Get an AV and spyware application and scan your computer.
I've been doing this procedure several times now, i think you missed a procedure that you should bootup to the 80gb first after cloning your hard drive, make sure that all programs are working, then you can connect the slave hard drive after that. You can try to upgrade you XP or else you have to reload the windows from scratch now! but remove the slave HD. connect it after reloading the OS
Legality is a personal issue so i would not play a preacher. On technical front the best way to clone ur harddisk is to use a software called BootitNG from www.terabyteunlimited.com . To your very amazement it supports cloning the same OS partitions multiple times on the same Harddrive. What this means that u just dont need seperate harddrives for this job. You can for instance install say Ubuntu linux and copy it several times on same harddrive making as many different partions you like all bootable. It is very user friendly and free for 30 days which will serve your purpose cause u need it for just a couple of hours.
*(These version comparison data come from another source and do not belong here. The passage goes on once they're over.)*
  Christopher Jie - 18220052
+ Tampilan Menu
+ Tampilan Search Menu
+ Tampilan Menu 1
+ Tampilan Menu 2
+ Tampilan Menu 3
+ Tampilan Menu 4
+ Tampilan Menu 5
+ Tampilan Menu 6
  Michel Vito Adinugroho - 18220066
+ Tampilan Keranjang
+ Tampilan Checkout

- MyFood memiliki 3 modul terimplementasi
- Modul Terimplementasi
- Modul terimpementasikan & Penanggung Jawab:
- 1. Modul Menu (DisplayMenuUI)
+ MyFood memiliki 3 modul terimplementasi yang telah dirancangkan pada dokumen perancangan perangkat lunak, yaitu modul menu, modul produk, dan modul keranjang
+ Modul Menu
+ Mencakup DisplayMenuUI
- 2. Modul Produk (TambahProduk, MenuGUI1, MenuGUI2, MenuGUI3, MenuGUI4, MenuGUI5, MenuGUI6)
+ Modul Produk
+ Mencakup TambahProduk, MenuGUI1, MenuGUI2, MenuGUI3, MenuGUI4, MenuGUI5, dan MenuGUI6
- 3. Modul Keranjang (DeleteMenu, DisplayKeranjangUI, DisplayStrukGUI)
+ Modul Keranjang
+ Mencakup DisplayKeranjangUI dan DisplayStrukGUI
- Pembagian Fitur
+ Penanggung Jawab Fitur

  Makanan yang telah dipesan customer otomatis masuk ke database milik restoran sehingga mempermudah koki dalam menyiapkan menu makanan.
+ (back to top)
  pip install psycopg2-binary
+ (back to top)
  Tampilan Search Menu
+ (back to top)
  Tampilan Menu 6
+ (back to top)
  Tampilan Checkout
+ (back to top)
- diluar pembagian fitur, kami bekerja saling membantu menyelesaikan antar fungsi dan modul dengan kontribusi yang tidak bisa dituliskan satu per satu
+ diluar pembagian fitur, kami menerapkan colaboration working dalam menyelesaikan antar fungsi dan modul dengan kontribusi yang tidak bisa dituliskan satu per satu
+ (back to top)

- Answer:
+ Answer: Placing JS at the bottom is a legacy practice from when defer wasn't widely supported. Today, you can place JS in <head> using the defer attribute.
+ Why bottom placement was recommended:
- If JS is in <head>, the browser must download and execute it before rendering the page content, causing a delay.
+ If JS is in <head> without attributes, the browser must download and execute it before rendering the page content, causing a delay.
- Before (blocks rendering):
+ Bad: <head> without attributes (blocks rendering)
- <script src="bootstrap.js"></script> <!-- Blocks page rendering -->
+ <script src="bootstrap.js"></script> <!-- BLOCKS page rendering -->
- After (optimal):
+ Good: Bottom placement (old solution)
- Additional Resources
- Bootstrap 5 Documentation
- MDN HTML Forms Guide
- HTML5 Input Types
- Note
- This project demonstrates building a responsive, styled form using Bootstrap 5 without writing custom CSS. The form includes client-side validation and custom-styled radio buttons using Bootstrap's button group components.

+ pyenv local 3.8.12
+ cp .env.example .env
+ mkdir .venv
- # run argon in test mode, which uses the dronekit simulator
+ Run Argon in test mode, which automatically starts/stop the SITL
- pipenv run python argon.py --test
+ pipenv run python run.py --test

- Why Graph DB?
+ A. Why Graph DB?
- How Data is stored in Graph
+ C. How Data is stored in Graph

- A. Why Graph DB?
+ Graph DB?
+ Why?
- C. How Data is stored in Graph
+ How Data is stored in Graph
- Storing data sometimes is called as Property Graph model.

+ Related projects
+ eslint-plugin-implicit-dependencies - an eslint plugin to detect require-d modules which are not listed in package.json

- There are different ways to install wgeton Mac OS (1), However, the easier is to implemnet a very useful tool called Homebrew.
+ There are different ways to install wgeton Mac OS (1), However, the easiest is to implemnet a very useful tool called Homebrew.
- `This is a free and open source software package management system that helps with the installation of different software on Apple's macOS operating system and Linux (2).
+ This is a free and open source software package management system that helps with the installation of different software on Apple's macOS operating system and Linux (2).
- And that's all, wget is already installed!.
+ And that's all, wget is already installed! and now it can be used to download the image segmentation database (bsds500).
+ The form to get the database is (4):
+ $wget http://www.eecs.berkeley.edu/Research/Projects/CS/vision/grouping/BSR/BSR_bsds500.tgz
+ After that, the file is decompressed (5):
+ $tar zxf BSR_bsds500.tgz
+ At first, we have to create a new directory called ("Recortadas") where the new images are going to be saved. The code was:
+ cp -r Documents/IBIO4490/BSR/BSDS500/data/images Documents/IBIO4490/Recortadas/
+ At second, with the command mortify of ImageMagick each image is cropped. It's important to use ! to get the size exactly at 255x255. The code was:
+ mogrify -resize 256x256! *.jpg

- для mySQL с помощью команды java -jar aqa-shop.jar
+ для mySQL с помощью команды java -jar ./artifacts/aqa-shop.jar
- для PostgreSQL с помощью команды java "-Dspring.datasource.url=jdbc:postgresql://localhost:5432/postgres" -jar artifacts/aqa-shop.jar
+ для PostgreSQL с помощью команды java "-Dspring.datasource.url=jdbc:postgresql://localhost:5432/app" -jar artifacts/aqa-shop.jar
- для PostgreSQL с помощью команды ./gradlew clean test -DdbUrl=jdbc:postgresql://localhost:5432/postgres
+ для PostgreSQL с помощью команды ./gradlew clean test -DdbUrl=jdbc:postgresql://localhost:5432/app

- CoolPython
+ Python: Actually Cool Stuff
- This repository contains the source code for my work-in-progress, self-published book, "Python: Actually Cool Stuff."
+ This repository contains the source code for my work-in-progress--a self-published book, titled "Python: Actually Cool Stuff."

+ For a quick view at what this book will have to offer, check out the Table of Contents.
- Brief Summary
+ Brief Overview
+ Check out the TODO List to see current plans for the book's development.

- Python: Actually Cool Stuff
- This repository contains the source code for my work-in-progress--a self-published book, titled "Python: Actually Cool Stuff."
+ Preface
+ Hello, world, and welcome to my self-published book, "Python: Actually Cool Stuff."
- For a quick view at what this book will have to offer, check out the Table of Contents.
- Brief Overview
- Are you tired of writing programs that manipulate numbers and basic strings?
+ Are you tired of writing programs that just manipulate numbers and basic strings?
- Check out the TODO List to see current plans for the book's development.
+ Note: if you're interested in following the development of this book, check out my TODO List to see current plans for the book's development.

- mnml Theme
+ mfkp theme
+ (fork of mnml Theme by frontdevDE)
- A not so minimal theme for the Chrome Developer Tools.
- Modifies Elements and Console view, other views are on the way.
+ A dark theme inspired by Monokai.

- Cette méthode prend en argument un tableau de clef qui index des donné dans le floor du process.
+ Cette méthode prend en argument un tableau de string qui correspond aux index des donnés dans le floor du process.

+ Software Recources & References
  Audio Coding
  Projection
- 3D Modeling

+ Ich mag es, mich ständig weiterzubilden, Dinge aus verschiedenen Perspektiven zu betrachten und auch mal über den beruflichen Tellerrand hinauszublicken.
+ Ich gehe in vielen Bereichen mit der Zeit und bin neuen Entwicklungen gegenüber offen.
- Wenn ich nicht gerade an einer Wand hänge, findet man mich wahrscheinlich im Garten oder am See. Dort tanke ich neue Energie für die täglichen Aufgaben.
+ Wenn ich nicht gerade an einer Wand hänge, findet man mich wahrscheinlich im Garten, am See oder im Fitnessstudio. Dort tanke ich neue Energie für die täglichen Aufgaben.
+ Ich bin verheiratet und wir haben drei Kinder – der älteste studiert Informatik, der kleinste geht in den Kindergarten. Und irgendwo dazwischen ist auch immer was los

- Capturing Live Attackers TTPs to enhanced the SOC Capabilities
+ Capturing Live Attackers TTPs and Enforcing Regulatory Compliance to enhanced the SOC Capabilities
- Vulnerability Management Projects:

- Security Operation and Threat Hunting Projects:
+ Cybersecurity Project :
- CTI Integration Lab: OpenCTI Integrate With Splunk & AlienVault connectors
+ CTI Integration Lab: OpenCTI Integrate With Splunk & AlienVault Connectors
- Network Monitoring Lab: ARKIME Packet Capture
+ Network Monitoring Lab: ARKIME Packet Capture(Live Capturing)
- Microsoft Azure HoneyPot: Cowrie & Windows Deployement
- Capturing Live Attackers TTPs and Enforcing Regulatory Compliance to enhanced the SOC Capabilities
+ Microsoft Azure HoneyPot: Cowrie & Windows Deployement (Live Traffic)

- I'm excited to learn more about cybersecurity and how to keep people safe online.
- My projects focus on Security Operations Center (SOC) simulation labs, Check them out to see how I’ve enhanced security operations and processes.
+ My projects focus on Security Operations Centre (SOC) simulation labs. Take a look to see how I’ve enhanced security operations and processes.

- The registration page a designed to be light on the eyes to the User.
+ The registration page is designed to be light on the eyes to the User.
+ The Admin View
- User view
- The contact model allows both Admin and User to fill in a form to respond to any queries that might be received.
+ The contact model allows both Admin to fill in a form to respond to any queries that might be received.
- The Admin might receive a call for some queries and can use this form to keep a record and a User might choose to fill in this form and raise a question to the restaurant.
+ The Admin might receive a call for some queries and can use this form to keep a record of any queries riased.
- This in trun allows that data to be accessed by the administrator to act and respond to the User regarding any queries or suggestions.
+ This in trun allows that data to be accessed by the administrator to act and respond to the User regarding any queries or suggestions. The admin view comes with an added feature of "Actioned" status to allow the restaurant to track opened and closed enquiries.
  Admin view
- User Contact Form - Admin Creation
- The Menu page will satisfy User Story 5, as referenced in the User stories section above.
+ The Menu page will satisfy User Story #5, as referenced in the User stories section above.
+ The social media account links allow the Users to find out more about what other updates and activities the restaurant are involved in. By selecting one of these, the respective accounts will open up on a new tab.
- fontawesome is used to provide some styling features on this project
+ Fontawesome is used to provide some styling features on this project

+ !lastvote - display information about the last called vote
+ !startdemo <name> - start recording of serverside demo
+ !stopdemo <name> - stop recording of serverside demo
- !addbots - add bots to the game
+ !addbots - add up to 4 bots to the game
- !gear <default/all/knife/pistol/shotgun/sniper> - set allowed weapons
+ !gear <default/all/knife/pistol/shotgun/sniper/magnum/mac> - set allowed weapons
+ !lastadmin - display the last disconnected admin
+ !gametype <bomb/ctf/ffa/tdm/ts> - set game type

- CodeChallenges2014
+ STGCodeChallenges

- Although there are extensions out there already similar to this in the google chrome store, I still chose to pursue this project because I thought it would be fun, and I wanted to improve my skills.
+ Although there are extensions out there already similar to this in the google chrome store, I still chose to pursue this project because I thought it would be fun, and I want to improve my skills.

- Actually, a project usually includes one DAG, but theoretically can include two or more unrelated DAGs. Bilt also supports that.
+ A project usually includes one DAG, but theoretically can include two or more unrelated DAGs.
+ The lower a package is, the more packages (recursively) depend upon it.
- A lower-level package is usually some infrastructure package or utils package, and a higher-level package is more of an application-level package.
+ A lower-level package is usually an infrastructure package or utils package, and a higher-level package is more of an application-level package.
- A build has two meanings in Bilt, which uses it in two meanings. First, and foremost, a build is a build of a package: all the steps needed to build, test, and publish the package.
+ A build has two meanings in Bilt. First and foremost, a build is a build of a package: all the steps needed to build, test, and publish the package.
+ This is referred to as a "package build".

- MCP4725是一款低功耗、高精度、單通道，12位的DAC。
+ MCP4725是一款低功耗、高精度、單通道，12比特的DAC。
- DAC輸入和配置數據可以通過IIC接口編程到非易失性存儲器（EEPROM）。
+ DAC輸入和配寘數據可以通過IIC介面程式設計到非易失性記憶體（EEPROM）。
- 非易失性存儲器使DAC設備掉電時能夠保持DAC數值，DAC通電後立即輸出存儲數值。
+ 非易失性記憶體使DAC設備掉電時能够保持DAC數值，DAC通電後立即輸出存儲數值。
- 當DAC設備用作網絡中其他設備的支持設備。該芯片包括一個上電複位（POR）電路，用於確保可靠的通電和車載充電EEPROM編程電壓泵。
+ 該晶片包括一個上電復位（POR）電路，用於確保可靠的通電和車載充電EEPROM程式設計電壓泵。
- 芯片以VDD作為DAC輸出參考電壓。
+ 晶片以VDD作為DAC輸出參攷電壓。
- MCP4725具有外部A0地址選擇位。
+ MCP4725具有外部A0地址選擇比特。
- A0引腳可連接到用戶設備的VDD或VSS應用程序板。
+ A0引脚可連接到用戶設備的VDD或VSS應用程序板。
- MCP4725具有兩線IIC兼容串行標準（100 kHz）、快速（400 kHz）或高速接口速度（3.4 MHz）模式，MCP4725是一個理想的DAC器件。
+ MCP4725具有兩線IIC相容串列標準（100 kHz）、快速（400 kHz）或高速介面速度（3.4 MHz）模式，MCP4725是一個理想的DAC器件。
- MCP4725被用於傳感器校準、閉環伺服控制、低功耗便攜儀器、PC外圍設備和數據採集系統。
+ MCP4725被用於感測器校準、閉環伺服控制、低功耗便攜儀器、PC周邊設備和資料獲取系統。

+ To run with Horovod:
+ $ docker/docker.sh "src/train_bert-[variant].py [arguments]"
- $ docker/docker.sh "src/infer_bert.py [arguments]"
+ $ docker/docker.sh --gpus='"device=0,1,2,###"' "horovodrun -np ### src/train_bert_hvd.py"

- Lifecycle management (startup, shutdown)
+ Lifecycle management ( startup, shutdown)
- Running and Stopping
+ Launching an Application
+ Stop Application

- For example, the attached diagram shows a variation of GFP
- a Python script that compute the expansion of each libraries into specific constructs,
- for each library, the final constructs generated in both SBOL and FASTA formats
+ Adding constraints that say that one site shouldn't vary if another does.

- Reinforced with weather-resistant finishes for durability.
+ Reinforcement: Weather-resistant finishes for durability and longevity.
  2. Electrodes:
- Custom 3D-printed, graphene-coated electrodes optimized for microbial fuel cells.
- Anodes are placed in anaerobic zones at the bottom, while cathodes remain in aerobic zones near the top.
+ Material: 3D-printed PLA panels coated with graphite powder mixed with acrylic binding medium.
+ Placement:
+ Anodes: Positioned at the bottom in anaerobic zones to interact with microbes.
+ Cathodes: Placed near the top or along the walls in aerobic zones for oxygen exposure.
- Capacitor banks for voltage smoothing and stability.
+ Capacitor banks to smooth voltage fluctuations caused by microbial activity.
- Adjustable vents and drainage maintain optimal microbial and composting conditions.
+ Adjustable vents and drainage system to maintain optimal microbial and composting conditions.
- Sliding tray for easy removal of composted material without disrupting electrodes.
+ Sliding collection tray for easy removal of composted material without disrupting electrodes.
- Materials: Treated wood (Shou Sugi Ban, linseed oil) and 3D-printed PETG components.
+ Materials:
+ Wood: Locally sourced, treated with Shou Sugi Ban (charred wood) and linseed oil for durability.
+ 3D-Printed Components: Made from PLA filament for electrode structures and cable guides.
if you have a genuine windows xp os, then i think it is illegal. after you bought your new hard drive, all you have to do was to make the 80 gb drive as your slave since it is just the same the other way around. what i mean is you should have stick with your 40 gb drive as your windows xp drive. all i can suggest is to re-install your system. because eventhough you have to fix it by troubleshooting, it will still have errors. so, to make it sure your system works properly, then you have to reformat you hard drive and use the 80gb just the way you want it. i hope it will help you.
First, ignore the idiot. Microsoft will be more than happy to find someone else using pirated software, because they actually prosecute.
You own the license for that copy of XP. You can put it on any drive of your own that you want, but you can't legally have it on more than three working machines.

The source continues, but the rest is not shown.